My 6 month old had a fever the other night....I have a copy of Dr. Mendelson's How to Raise a Healthy Child in Spite of your Doctor which I refer to frequently.

 

He emphasizes that a fever is a good thing, and a sign that the body's immune system is kicking in.  He recommends NOT giving fever reducing medicine, or doing anything to bring down the fever, but letting it run its course.  He also suggests that most bacterial infections can be handled by our bodies and do not require antibiotics, where the risks can outweigh the benefits.

 

So, when my 6 month old got a fever, we went to the dr (we live in a malaria area so we always do a malaria check if any of us gets a fever) - she said it's just a bacterial infection and gave us an antibiotic.

 

The next night, my baby was awake several times in the night with a fever of around 103.  I kept going back and forth about whether i should give tylenol and antibiotic or not...in the end, I decided not to, the baby was fine the next morning and hasn't had a fever since.

 

My husband and mom don't understand my hesitation to give tylenol and are always making me question my choices to not give meds.

 

How do you handle fevers in your little ones?  DO you let them run their course, or give medicine?  Are you confident in the way you handle these illnesses?

post #2 of 20
I give an antipyretic, usually ibuprofen, if my LO is miserable and/or in pain wig the fever.

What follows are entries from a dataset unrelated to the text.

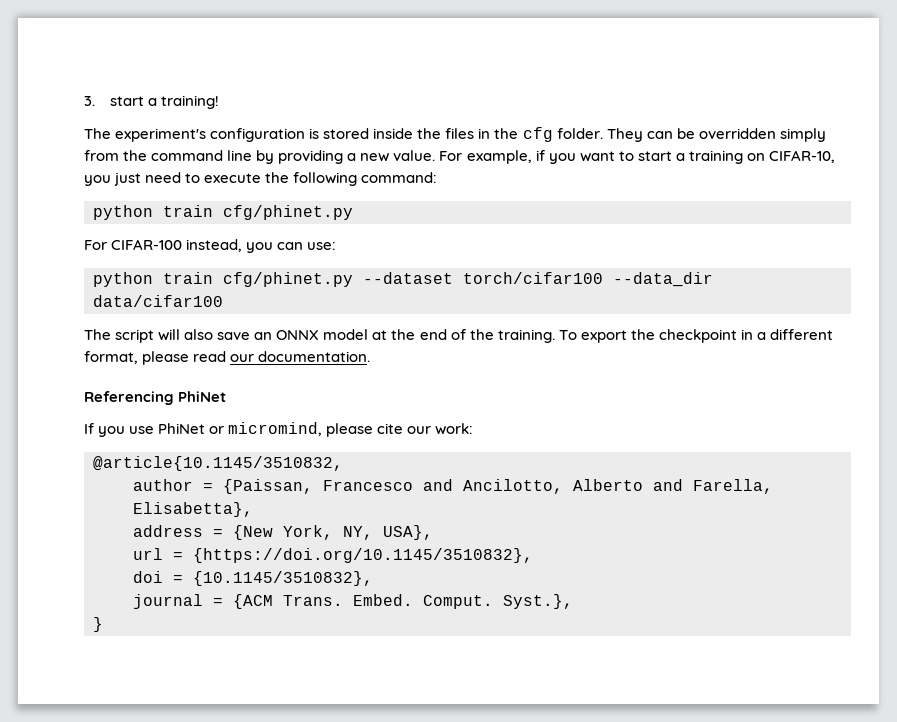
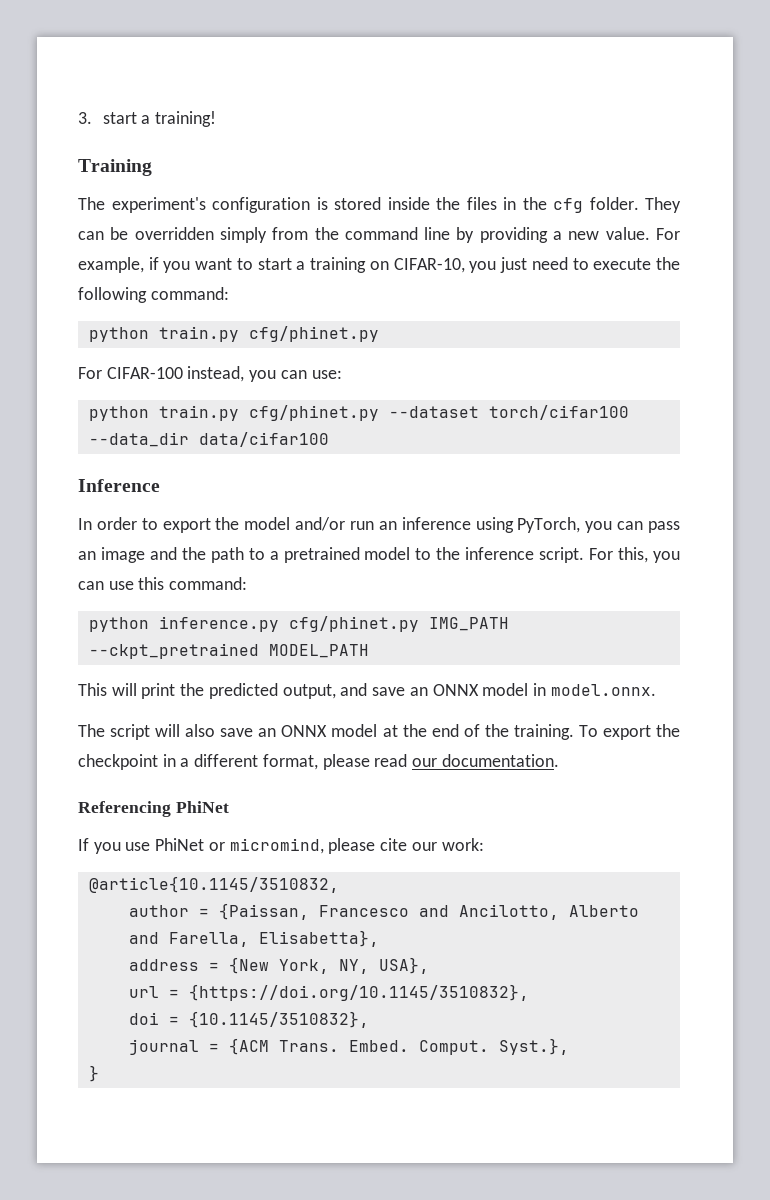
+ Training
  For example, if you want to start a training on CIFAR-10, you just need to execute the following command:
- python train cfg/phinet.py
+ python train.py cfg/phinet.py
- python train cfg/phinet.py --dataset torch/cifar100 --data_dir data/cifar100
+ python train.py cfg/phinet.py --dataset torch/cifar100 --data_dir data/cifar100
+ Inference
+ In order to export the model and/or run an inference using PyTorch, you can pass an image and the path to a pretrained model to the inference script. For this, you can use this command:
+ python inference.py cfg/phinet.py IMG_PATH --ckpt_pretrained MODEL_PATH
+ This will print the predicted output, and save an ONNX model in model.onnx.

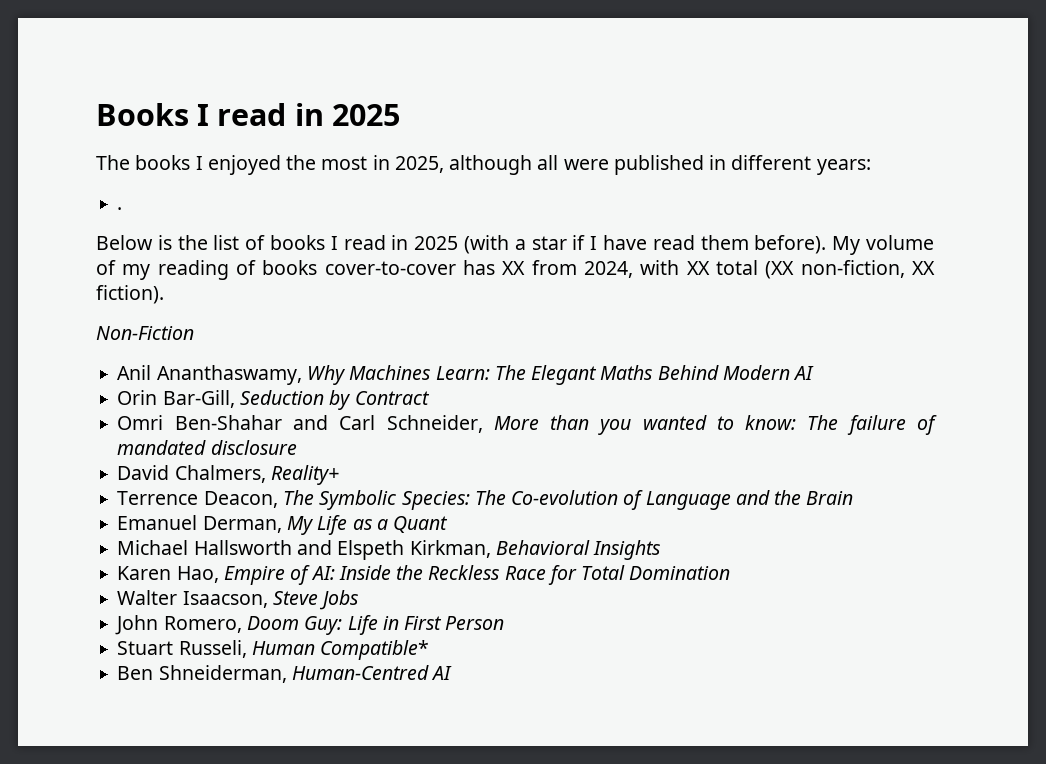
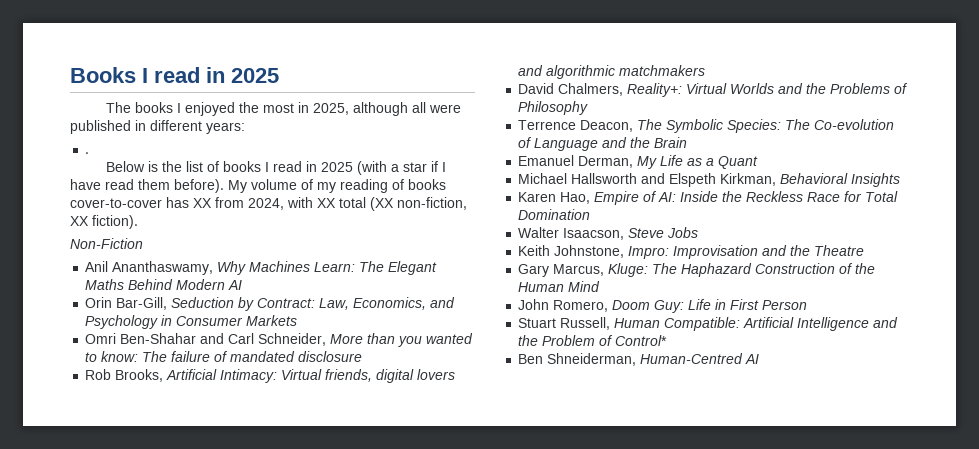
- Orin Bar-Gill, Seduction by Contract
+ Orin Bar-Gill, Seduction by Contract: Law, Economics, and Psychology in Consumer Markets
- David Chalmers, Reality+
+ Rob Brooks, Artificial Intimacy: Virtual friends, digital lovers and algorithmic matchmakers
+ David Chalmers, Reality+: Virtual Worlds and the Problems of Philosophy
+ Keith Johnstone, Impro: Improvisation and the Theatre
+ Gary Marcus, Kluge: The Haphazard Construction of the Human Mind
- Stuart Russeli, Human Compatible*
+ Stuart Russell, Human Compatible: Artificial Intelligence and the Problem of Control*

If she seems happy enough then I don't give anything I just encourage lots of fluids.

She hasn't needed antibiotics for anything so far (she's 2 years old) but I wouldn't hesitate to use them if I felt they were warranted. And, if I started them, I would complete the course.

I do feel confident about how we treat her but i am an ED nurse and my DH is an ED nurse practitioner so we have a bit of an advantage there I think.
post #3 of 20
I do the same as katelove. If my kids are feverish but not uncomfortable, and still drinking fluids, then I let the fever run its course. If the kids are miserable and/or are not drinking enough fluids, then I give them Tylenol for the fever. I think it's most important for them to keep pumping in the fluids when they are going through a fever.

The fevers are usually short and viral in nature. For the rare occasions that they seem related to bacterial infection, I do agree to and complete the course of antibiotics. That rarely happens and generally only with the one kid who has always been more susceptible to strep.
post #4 of 20
p.s. My kids are older now, but I took the same approach when they were little.
post #5 of 20

Same here, I only give her an antipyretic when she starts looking miserable.

post #6 of 20

Fever a sign the body is in a healing phase, I therefore never medicate because it interferes with the natural process and wisdom of the body. My two unvaccinated children as babies, rarely, I would like to say never, but it was quite a long while ago, had fevers. My eldest had fevers that were the result of vaccination, and unfortunately, I did give Tylenol because I did not know better at the time. I feel totally comfortable not medicating my children's fevers because the integrity of their immune (healing support) system has never been breached through vaccination, and feel confident their body is working as it is supposed to. My children are never sick for longer than a couple of days. If they do get a fever, I try and keep them calm and warm under blankets and as comfortable as I can. None of my three children have ever required antibiotics for a bacterial infection (not that I would give them, there are better options IMO).

post #7 of 20

Depending on why they have a fever , I would either wait it out , if it doesn´t go too high and / or they are obviously miserable , but if they have no pain together with fever and it does go to a ( for me ) dangerous level , I would try naturally cooling the body first , by applying cool ( not cold ! ) compresses and plenty of ( also not too cold fluids ) 

If their fever was caused by an infection , I would give them antibiotics as prescribed and the full course , never reduce or stop , once they feel better and also if they are in pain , give them something against it . 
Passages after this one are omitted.